The Ethiopians facing the Italians were in three groupings.  In the center, near Abiy Addi and along the Beles River in the Tembien, were Ras Kassa with approximately 40,000 men and Ras Seyum Mangasha with about 30,000 men. On the Ethiopian right was Ras Mulugeta Yeggazu and his army of approximately 80,000 men in positions atop Amba Aradam. Ras Imru Haile Selassie with approximately 40,000 men was on the Ethiopian left in the area around Seleh Leha in the Shire Province.

Badoglio had five army corps at his disposal.  On his right, he had the Italian IV Corps and the Italian II Corps facing Ras Imru in the Shire.  In the Italian center was the Eritrean Corps facing Ras Kassa and Ras Seyoum in the Tembien.  Facing Ras Mulugeta atop Amba Aradam was the Italian I Corps and the Italian III Corps.

Initially, Badoglio saw the destruction of Ras Mulugeta's army as his first priority.  Mulugeta's force would have to be dislodged from its strong positions on Amba Aradam in order for the Italians to continue the advance towards Addis Ababa.  But Ras Kassa and Ras Seyoum were exerting such pressure from the Tembien that Badoglio decided that he would have to deal with them first.  If the Ethiopian center was successful, the I Corps and III Corps facing Ras Mulugeta would be cut off from reinforcement and resupply.

On 19 January, the day before the offensive in the Tembien began, Badoglio ordered General Ettore Bastico, commander of the III Corps, to leave Makale and occupy Nebri and Negada. By doing this, Badoglio effectively closed the road to the Tembian to Ras Mulugeta, preventing him from sending reinforcements to Ras Kassa and Ras Seyoum.

Battle
On 20 January, Badoglio launched the First Battle of the Tembien. On the left of the Eritrean Corps, the 2nd Eritrean Division advanced in two columns through the area around Ab'aro Pass. On the right of the Eritrean Corps, the 2nd CC.NN. Division "28 Ottobre" advanced towards the torrent that was the Beles River. The Italian III Corps held Nebri and Negada.  

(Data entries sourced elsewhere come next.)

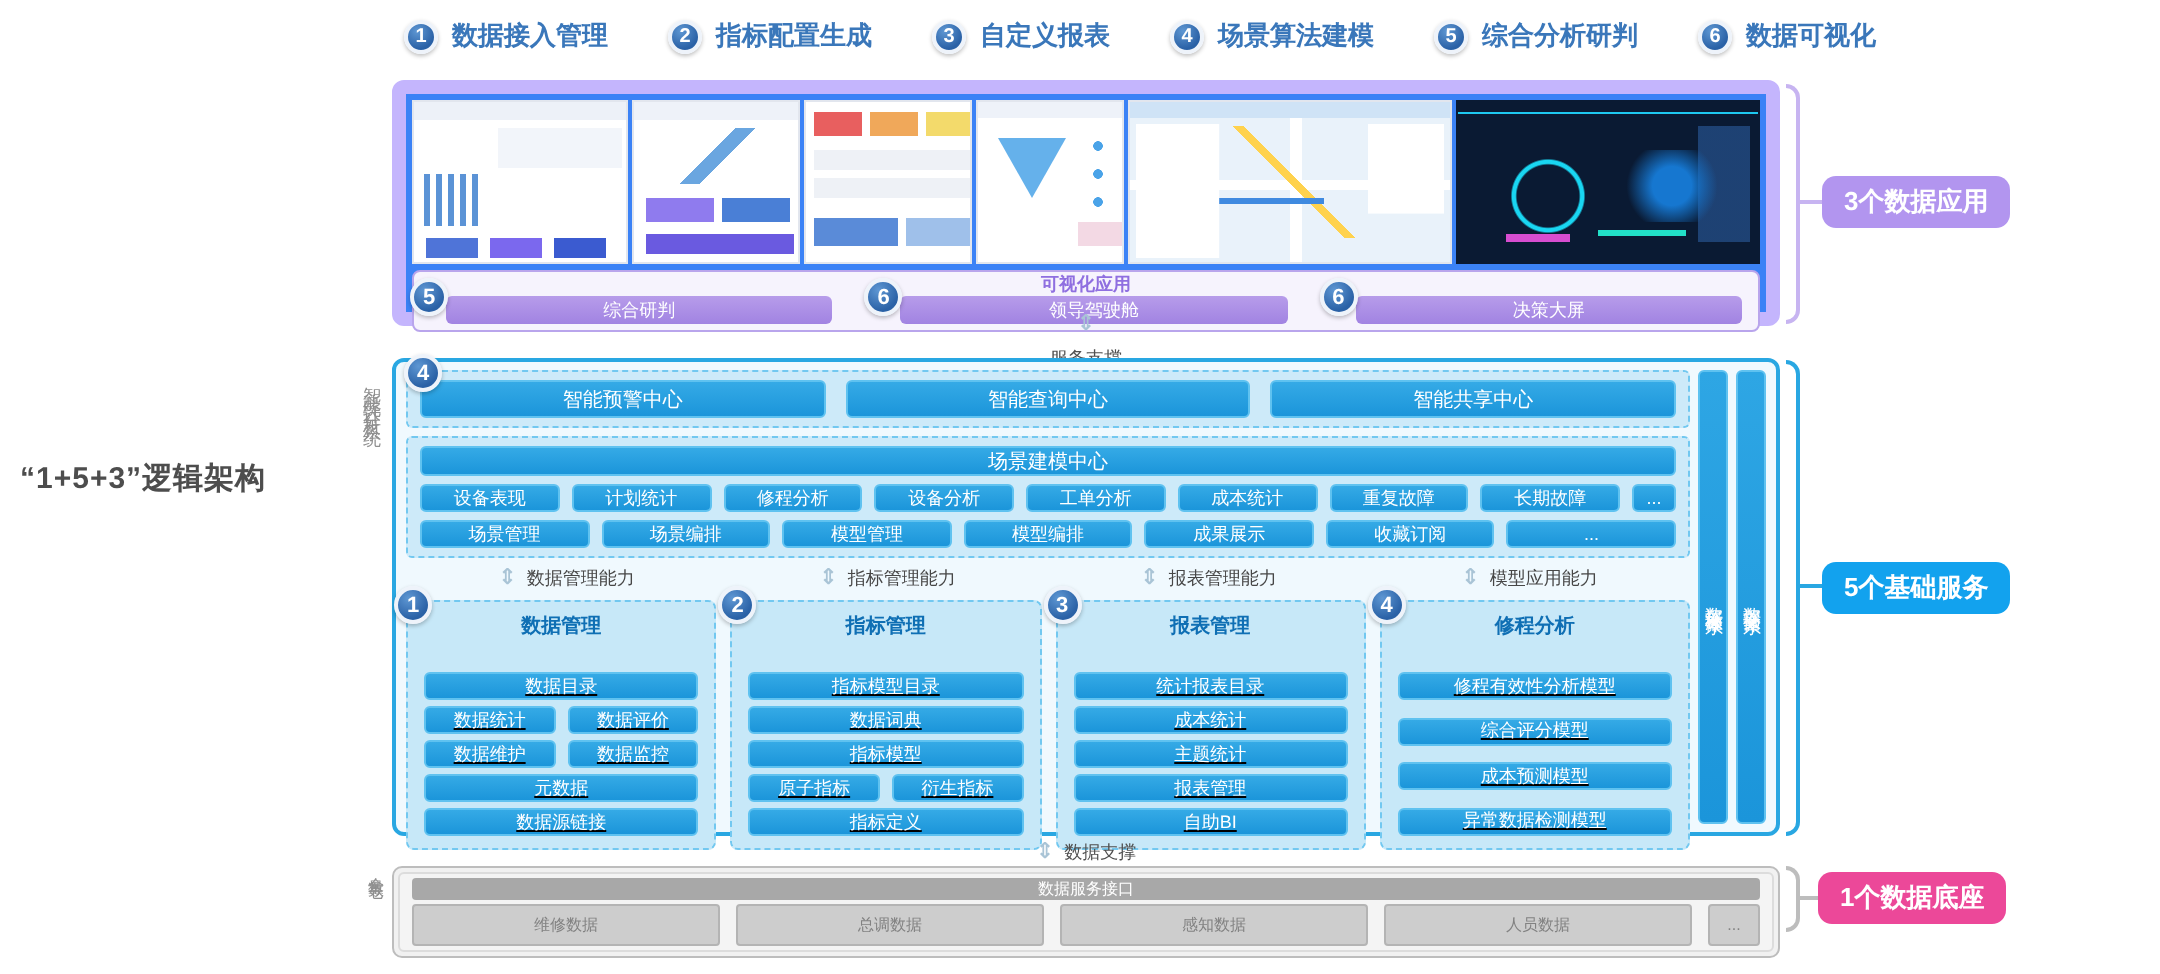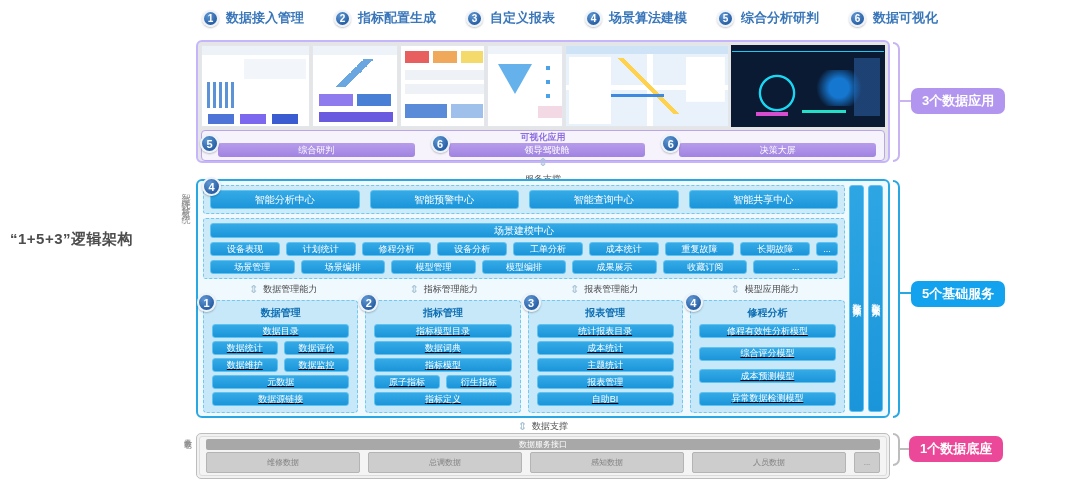--- a/index.html
+++ b/index.html
@@ -47,7 +47,7 @@
 
   
   .app-layer { position:absolute; left:196px; top:40px; width:694px; height:123px;
-    border:2px solid #c4b5fd; border-radius:6px; background:#e5e5e5; padding:3px; }
+    border:7px solid #c4b5fd; border-radius:6px; background:#3b82f6; padding:3px; }
   .thumbs { display:flex; gap:2px; height:82px; }
   .thumb { border:1px solid #e2e6ee; background-repeat:no-repeat; position:relative; overflow:hidden; }
   .t1 { flex:0 0 16%;

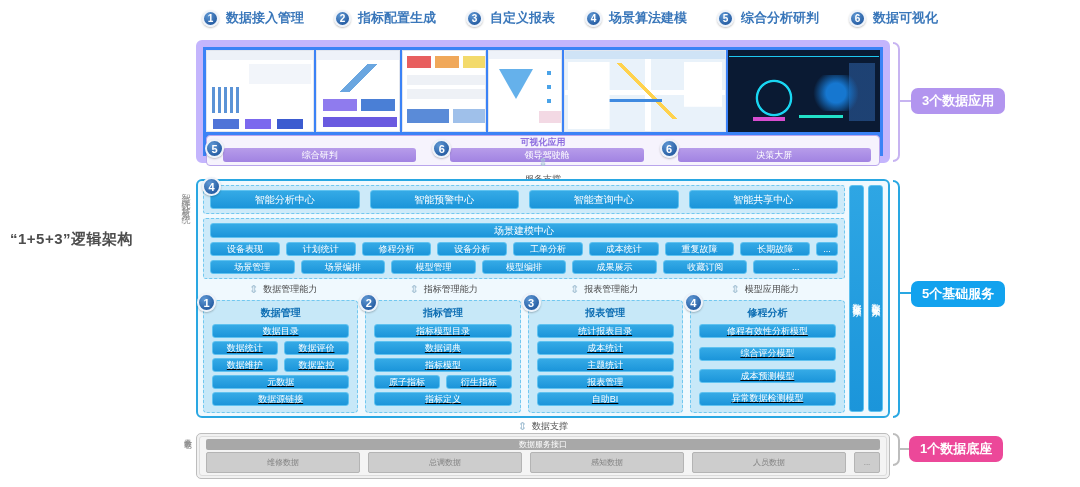--- a/index.html
+++ b/index.html
@@ -251,7 +251,6 @@
         <span class="nbadge big svc-badge4">4</span>
 
         <div class="dash-panel centers">
-          <div class="bluebtn">智能分析中心</div>
           <div class="bluebtn">智能预警中心</div>
           <div class="bluebtn">智能查询中心</div>
           <div class="bluebtn">智能共享中心</div>

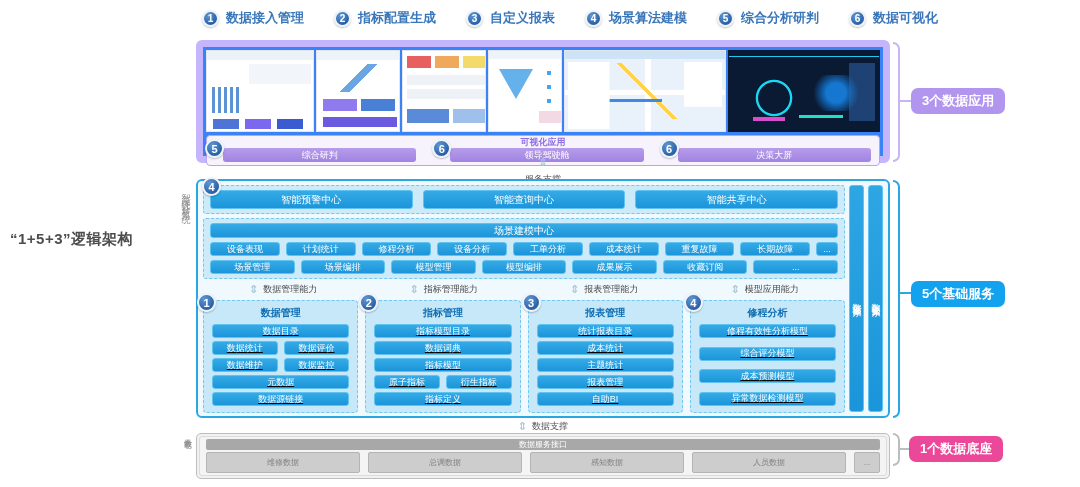--- a/index.html
+++ b/index.html
@@ -154,7 +154,7 @@
   .group { flex:1; border:1px dashed #72c8f0; border-radius:4px; background:#c7e8f8;
     padding:5px 8px 6px; position:relative; display:flex; flex-direction:column; }
   .group .nbadge { position:absolute; left:-7px; top:-8px; }
-  .g-title { text-align:center; color:#0f6fb4; font-weight:bold; font-size:10px; margin-bottom:4px; }
+  .g-title { text-align:center; color:#0f6fb4; font-weight:bold; font-size:10px; margin-bottom:16px; }
   .g-rows { display:flex; flex-direction:column; justify-content:space-between; flex:1; gap:3px;text-decoration:underline; }
   .g-row { display:flex; gap:6px; }
   .g-row .bluebtn { flex:1; height:14px; font-size:9px; }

Italian general Diamanti then led a column of roughly 1500 soldiers to the Daran area, where the Ethiopians managed to push the heavily outnumbered Italians back. By the end of the day, the 2nd Eritrean Division fell back to positions around Ab'aro Pass and the 2nd CC.NN. Division on the Italian right was driven back to the Worsege Pass where it and the garrison were surrounded and besieged. For three days the Ethiopians, who had a substantial numerical superiority, launched wave after wave of attacks against the Italians cut off at Worsege Pass.  

Badoglio moved up the 1st Eritrean Division to join the 2nd Eritrean Division at Ab'aro Pass. Badoglio then ordered the commander of the 2nd Eritrean Division, General Achille Vaccarisi, to advance on the Worsege Pass and relieve the besieged Italians there.

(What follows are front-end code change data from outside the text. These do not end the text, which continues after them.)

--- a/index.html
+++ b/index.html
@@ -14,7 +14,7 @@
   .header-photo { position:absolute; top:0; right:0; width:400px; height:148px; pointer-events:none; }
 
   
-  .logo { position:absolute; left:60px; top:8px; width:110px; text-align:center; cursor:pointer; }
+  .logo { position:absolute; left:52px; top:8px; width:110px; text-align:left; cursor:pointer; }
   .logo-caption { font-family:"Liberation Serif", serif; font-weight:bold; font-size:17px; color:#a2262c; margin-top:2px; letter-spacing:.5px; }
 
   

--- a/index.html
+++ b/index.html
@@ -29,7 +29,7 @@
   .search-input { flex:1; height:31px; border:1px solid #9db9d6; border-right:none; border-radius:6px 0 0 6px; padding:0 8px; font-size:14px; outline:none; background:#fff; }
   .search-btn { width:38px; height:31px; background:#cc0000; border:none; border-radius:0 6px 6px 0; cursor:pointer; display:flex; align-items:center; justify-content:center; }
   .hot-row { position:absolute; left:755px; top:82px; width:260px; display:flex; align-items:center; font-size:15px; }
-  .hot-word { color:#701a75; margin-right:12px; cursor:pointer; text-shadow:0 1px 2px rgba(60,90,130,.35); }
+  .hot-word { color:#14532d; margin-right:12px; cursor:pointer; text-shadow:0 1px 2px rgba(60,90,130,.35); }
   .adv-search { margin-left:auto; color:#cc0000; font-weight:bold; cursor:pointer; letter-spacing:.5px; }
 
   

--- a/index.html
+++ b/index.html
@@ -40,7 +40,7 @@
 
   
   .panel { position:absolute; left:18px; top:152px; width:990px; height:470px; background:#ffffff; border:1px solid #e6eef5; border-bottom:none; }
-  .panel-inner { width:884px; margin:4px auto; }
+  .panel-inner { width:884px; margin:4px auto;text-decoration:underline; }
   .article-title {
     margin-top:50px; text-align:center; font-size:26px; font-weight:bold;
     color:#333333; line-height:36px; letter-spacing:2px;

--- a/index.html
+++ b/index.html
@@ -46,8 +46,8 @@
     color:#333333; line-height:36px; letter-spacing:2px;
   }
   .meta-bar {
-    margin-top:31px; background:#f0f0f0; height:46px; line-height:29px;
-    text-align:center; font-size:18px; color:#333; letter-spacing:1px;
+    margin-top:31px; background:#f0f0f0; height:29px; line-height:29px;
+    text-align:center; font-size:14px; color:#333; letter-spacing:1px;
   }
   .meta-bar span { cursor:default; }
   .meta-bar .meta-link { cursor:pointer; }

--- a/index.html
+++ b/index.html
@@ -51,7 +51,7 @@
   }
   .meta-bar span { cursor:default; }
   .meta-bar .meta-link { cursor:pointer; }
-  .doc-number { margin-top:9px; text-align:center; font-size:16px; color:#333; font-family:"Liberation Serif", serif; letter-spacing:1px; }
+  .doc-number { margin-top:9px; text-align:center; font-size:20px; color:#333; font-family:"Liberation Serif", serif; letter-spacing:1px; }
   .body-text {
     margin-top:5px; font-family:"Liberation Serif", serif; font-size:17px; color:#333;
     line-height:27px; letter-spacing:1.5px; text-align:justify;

By the afternoon of 22 January, the CC.NN. division and the garrison at Worsege Pass were still cut off and low on water and ammunition, the fury of the Ethiopian attacks was reaching a crescendo, and Badoglio drew up plans for a withdrawal to new defensive lines. There is no way to know what the result would have been if he had attempted to withdraw 70,000 men, 14,000 animals, and 300 guns of the Italian I Corps and III Corps down the single road from Makale with the forces of Ras Mulugeta at their rear. 

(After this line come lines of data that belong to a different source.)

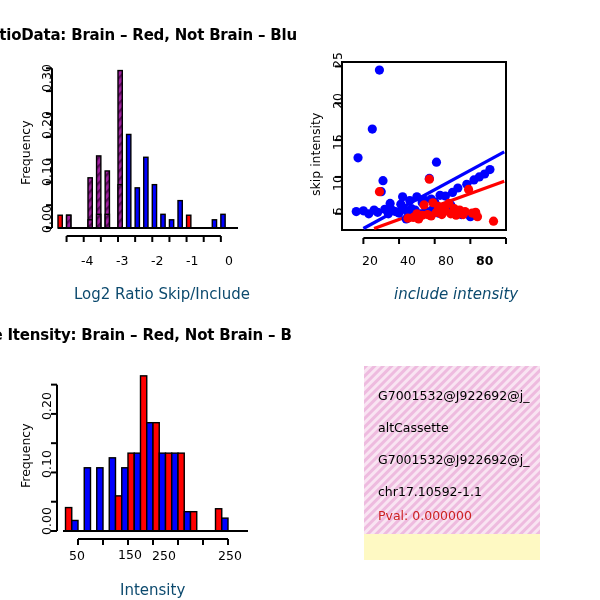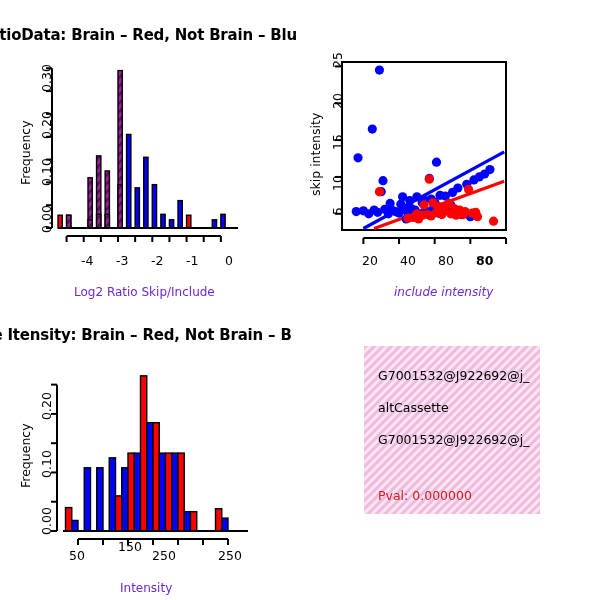--- a/index.html
+++ b/index.html
@@ -27,8 +27,8 @@
   }
   .axlabel {
     position: absolute;
-    font-size: 12px;
-    color: #6d28d9;
+    font-size: 15px;
+    color: #0c4a6e;
     white-space: nowrap;
   }
   .ticklabel {

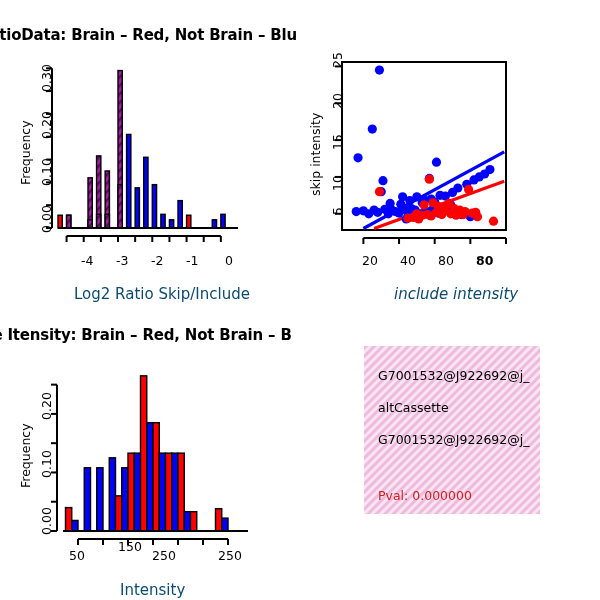--- a/index.html
+++ b/index.html
@@ -57,9 +57,9 @@
   .infobox {
     position: absolute;
     left: 364px;
-    top: 346px;
+    top: 366px;
     width: 176px;
-    height: 168px;
+    height: 194px;
     background-color: #fef9c3;
     overflow: hidden;
   }

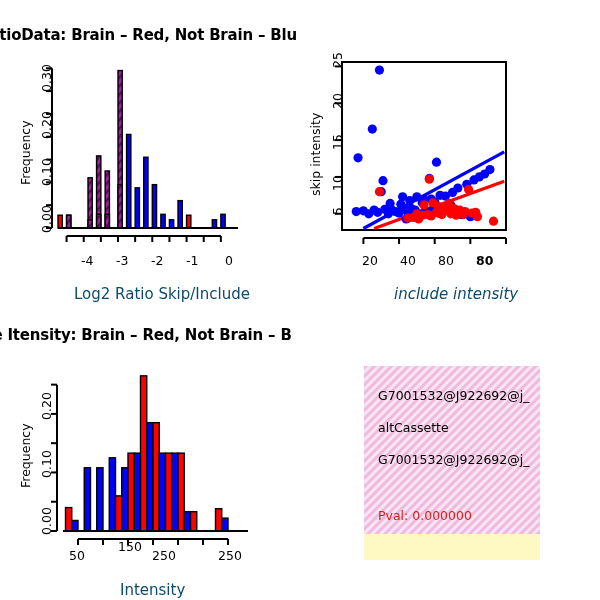--- a/index.html
+++ b/index.html
@@ -362,6 +362,7 @@
     <div class="infoline" style="top:22px;">G7001532@J922692@j_</div>
     <div class="infoline" style="top:54px;">altCassette</div>
     <div class="infoline" style="top:86px;">G7001532@J922692@j_</div>
+    <div class="infoline" style="top:118px;">chr17.10592-1.1</div>
     <div class="infoline pval" style="top:142px;">Pval: 0.000000</div>
   </div>
 </div>

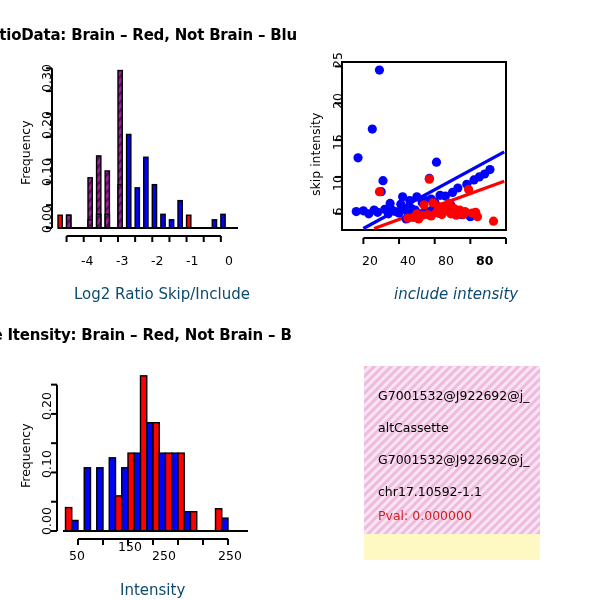--- a/index.html
+++ b/index.html
@@ -292,7 +292,7 @@
   <div class="vtick" style="left:39px; top:120px;">0.20</div>
 
   <div class="ticklabel" style="left:69px; top:248px;">50</div>
-  <div class="ticklabel" style="left:118px; top:239px;">150</div>
+  <div class="ticklabel" style="left:118px; top:247px;">150</div>
   <div class="ticklabel" style="left:152px; top:248px;">250</div>
   <div class="ticklabel" style="left:218px; top:248px;">250</div>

However the Italian troops at the Worsege pass stubbornly repulsed every Ethiopian attack and on the third day, they were relieved by Vaccarisi troops.  According to the Italians, the Ethiopians retreated when the relief force appeared.  According to the Ras Kassa, the Italian Royal Air Force (Regia Aeronautica Italiana) saved the day for Badoglio.  His men could no longer stand up to the deadly clouds of mustard gas rained down non-stop on the roads his troops took, the base camps where they gathered, and any area surrounding them.

Aftermath
By the morning of 24 January, the First Battle of Tembien came to an end. While the armies of Ras Kassa and Ras Seyoum had retreated from the area around Worsege Pass, they were not destroyed and they still held the Tembien. In addition, the armies of Ras Imru and Ras Mulugeta were fully intact. However, the threat the armies of the Ethiopian center posed to the I Corps and III Corps was neutralised and now Badoglio was free to turn his attention to the Ethiopian right and Ras Mulugeta. Badoglio considered the battle a success, the Ethiopian offensive had been prevented, their armies had lost considerable difficult to replace ammunition and had suffered many casualties. After the battle the military initiative was always in the hands of the Italians. The Battle of Amba Aradam followed next.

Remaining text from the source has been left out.